La protagonista percepisce ciò che le sta intorno con la fantasia e con il cuore, ascoltando i rumori e il loro ritmo, toccando le superfici con le mani, annusando i profumi. Entrano così nella sua quotidianità, creati con l’aiuto della sua fervida immaginazione, elefanti amichevoli, balene che nuotano in oceani profondi, amici di legno e tanti uccelli tra cui un picchio che l’aiuta a scoprire un nuovo modo di leggere e scrivere.
Nelle storie ci sono la mamma, il papà e il nonno, ma anche una bibliotecaria, un’educatrice specializzata e Pavel, il migliore amico della ragazzina. Assieme a loro il lettore può sentire i suoni dei piedi e del bastone del nonno e la consistenza della carta da parati del corridoio, può immaginare i profumi delle persone e dei loro vestiti e percepire la sensazione che suscita sulle dita la lettura in braille.
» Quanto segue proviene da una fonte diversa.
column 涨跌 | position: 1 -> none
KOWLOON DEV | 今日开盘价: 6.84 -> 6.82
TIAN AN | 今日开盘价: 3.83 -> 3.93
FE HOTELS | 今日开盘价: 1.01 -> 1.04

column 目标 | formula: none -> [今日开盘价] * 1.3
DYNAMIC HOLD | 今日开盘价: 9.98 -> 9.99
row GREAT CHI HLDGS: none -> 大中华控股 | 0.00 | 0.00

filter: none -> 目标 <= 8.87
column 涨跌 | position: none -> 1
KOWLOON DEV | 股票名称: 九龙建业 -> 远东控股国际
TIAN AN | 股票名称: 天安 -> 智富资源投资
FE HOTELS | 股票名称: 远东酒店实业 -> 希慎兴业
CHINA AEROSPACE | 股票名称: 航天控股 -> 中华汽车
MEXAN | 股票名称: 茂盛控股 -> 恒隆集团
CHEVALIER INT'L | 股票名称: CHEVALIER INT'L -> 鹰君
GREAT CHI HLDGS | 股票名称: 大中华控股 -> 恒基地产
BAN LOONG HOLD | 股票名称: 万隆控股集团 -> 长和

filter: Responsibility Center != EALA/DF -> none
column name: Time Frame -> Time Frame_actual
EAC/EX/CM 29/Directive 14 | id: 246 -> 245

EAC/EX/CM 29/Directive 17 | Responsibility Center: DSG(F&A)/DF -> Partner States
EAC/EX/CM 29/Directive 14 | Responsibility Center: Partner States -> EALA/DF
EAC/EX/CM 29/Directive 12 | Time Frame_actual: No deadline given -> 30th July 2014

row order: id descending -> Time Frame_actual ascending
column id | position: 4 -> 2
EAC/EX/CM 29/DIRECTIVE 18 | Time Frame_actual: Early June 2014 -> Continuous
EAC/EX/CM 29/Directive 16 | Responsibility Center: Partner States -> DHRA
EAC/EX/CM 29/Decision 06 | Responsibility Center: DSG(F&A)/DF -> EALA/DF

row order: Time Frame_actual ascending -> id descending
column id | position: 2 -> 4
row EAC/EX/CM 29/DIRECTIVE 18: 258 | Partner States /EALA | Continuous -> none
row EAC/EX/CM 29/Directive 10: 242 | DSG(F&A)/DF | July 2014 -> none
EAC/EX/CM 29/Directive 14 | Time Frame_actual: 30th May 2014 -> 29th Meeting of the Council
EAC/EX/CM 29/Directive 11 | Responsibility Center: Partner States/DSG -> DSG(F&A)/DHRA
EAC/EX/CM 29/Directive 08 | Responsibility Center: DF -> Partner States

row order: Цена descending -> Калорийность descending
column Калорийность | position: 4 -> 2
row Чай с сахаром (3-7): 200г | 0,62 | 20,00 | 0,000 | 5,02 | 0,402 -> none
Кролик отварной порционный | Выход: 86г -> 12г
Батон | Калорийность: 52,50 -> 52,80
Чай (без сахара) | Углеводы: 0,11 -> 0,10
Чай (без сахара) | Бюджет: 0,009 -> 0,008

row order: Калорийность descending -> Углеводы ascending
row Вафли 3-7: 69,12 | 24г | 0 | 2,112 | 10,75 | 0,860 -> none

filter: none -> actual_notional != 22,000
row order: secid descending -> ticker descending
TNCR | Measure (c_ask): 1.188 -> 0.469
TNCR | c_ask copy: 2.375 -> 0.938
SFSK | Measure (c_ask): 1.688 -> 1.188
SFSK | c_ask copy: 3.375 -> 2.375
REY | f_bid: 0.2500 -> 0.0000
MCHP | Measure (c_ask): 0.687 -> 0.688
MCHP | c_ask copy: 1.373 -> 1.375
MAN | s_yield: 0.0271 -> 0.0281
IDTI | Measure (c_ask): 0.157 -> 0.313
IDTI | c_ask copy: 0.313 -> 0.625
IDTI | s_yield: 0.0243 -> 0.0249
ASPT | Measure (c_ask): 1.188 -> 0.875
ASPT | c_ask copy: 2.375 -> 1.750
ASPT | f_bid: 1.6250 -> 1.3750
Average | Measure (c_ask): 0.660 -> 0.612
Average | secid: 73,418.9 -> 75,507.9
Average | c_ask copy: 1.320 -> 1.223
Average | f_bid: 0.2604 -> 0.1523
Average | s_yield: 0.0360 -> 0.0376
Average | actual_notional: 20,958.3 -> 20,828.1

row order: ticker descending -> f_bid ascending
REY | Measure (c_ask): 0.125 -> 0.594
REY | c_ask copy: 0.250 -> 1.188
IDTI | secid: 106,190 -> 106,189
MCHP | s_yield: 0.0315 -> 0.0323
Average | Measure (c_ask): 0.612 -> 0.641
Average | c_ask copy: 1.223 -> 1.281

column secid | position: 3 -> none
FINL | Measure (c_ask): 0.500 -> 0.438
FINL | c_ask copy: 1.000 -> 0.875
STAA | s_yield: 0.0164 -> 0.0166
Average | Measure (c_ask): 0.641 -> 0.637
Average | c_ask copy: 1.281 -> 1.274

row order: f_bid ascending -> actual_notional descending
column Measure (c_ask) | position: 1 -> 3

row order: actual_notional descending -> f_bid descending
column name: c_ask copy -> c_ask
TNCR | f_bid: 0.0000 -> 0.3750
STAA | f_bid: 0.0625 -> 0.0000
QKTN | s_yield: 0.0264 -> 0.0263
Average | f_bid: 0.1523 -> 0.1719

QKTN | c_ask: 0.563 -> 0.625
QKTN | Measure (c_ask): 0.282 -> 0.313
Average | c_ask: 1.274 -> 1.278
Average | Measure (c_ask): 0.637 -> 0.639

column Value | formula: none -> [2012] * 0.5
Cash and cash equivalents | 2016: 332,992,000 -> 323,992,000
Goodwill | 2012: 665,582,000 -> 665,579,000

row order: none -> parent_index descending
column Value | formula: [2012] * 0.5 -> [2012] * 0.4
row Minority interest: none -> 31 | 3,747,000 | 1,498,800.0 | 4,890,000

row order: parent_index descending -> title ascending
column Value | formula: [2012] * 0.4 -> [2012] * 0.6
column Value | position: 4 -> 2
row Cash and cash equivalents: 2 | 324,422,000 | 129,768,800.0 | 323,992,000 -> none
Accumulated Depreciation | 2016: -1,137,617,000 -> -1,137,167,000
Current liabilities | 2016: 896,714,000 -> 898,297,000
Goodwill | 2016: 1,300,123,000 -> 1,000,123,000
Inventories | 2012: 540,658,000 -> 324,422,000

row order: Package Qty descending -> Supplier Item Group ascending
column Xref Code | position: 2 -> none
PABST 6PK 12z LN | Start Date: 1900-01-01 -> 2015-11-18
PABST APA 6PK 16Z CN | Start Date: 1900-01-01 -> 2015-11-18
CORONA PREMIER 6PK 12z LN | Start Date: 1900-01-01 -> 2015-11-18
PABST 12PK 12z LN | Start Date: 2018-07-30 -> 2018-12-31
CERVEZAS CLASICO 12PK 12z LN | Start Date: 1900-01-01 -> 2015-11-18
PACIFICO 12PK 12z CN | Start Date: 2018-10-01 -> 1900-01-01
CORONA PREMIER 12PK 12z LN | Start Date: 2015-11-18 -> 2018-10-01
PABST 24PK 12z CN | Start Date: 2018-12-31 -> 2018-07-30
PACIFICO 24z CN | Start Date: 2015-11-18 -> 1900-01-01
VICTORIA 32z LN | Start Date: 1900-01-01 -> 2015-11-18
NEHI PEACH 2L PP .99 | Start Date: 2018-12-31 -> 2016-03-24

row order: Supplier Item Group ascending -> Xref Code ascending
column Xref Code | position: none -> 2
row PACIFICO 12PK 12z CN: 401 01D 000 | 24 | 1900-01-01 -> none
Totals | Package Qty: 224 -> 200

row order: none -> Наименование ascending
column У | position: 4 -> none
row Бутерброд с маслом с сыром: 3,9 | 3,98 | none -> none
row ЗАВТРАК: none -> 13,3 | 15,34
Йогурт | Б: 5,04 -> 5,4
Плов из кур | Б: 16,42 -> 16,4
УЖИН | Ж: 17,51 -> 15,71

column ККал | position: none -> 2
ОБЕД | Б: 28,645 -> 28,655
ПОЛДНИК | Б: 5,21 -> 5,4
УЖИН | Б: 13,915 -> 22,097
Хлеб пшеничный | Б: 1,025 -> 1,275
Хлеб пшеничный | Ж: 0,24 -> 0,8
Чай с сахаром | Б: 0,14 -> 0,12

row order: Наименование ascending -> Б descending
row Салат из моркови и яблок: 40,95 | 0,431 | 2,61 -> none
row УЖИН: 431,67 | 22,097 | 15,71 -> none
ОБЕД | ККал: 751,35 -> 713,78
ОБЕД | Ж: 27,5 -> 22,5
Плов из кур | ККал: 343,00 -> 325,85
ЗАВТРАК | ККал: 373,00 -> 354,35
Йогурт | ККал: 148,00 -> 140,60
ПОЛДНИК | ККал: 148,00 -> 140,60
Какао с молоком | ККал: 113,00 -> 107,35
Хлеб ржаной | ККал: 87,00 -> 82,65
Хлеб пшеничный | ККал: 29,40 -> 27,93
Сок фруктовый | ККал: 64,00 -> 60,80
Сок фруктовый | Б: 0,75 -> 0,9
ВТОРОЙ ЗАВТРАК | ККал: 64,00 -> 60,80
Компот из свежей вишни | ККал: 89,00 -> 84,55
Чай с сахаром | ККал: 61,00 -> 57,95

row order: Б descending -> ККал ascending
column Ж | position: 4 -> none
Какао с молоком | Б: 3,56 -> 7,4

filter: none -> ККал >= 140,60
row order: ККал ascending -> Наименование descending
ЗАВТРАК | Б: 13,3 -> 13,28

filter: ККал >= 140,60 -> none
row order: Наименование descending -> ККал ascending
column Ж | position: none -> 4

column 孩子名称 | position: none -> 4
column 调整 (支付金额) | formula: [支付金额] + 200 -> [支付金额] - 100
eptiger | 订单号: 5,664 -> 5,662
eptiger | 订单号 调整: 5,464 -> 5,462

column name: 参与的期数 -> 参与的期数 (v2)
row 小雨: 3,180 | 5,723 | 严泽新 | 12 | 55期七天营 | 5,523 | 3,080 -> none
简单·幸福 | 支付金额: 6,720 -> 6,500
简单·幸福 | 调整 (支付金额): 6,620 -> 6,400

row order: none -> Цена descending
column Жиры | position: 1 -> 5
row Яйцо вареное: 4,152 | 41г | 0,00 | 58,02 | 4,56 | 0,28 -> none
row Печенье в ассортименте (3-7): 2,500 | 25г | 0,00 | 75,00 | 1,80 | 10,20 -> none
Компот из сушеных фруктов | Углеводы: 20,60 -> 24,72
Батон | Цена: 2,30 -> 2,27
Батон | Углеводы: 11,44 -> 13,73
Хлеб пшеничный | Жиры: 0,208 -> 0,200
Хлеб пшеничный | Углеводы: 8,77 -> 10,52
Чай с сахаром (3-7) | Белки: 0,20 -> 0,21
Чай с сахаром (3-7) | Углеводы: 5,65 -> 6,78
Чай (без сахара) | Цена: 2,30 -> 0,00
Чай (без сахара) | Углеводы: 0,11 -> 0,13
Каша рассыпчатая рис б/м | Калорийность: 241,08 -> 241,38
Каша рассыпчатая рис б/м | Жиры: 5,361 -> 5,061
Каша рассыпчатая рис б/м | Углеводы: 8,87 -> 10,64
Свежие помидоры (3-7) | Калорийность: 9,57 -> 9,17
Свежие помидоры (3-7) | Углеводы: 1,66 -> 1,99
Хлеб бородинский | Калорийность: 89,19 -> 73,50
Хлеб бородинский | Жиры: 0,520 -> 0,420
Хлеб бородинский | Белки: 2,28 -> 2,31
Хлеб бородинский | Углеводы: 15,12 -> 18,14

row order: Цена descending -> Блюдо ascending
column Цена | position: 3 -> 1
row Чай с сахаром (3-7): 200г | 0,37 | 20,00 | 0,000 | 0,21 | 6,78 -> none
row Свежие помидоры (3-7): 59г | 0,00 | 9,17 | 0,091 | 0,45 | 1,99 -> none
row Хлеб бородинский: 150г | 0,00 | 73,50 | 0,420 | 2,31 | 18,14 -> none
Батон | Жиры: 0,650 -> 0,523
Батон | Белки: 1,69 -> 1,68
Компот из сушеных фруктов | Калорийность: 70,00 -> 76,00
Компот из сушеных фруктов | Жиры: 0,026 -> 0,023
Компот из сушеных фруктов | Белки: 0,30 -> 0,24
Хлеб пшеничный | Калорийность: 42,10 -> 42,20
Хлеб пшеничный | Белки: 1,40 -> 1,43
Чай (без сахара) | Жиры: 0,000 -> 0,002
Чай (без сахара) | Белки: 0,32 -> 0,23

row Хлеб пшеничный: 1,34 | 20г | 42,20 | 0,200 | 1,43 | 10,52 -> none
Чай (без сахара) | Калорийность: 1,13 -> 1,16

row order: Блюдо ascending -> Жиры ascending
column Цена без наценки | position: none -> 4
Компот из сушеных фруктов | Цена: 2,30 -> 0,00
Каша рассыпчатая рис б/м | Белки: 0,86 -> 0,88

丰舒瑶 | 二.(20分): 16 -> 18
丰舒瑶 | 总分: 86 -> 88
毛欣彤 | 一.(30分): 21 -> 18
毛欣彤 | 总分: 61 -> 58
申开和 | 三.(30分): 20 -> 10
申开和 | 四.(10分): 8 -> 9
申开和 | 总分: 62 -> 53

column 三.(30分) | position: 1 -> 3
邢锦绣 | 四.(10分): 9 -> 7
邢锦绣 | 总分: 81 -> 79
L’ambiente in cui si muovono questi personaggi è familiare, sicuro e pieno di amore, accogliente per tutti. Ciò impedisce che la disabilità della bambina la faccia sentire isolata o diversa. Inclusione è la parola chiave di questo libro perché alle quattro storie sottende l’idea che ognuno di noi è diverso e ha le sue diverse abilità.
Il testo è scritto in una prosa leggera con uno stile narrativo positivo e adatto ai bambini e al loro mondo. La cecità della piccola non è raccontata esplicitamente ma si viene a scoprire gradualmente. Il suo è un modo diverso di vedere e ciò basta al lettore, che scopre nuove modalità di percezione e di lavorare di immaginazione. Il focus delle storie, infatti, non è sulla cecità ma sull’infanzia e sul cambio di prospettiva che sposta lo sguardo dall’apparenza all’essenza, trasformando ciò che sembra difficoltà, in ricchezza e diversità di esperienza.
Incantevoli le illustrazioni di Yulia Sidneva che accompagnano delicatamente il testo con tanto giallo e qualche tocco di altri colori, uno per ogni storia: il blu, il marrone, il viola e l’arancione. Immagini fresche e spontanee che muovono tra visibile e invisibile.
Attento all’inclusione, questo libro offre, nella versione italiana, anche la possibilità di essere ascoltato. Con QR code è, infatti, possibile scaricare l’audiolibro realizzato dall’Unione Italiana dei Ciechi e degli Ipovedenti – Sezione Toscana.